### THE DATA

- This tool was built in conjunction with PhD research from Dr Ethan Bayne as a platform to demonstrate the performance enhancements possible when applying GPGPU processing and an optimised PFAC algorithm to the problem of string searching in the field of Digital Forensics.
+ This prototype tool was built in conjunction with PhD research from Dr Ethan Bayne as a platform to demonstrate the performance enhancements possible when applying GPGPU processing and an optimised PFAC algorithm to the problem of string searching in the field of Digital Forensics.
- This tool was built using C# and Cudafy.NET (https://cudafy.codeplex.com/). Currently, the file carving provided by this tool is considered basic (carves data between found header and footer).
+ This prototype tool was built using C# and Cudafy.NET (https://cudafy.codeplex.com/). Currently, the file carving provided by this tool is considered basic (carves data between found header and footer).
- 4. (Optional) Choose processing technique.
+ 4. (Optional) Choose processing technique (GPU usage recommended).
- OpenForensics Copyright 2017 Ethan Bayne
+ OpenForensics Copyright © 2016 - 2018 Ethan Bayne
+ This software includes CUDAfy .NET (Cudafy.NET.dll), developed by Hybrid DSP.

######

__DESCRIPTION OF THE TASK__: Each line in the records above that contains the word "OpenForensics" must be copied.

__ANSWER__:
- OpenForensics Copyright 2017 Ethan Bayne
+ OpenForensics Copyright © 2016 - 2018 Ethan Bayne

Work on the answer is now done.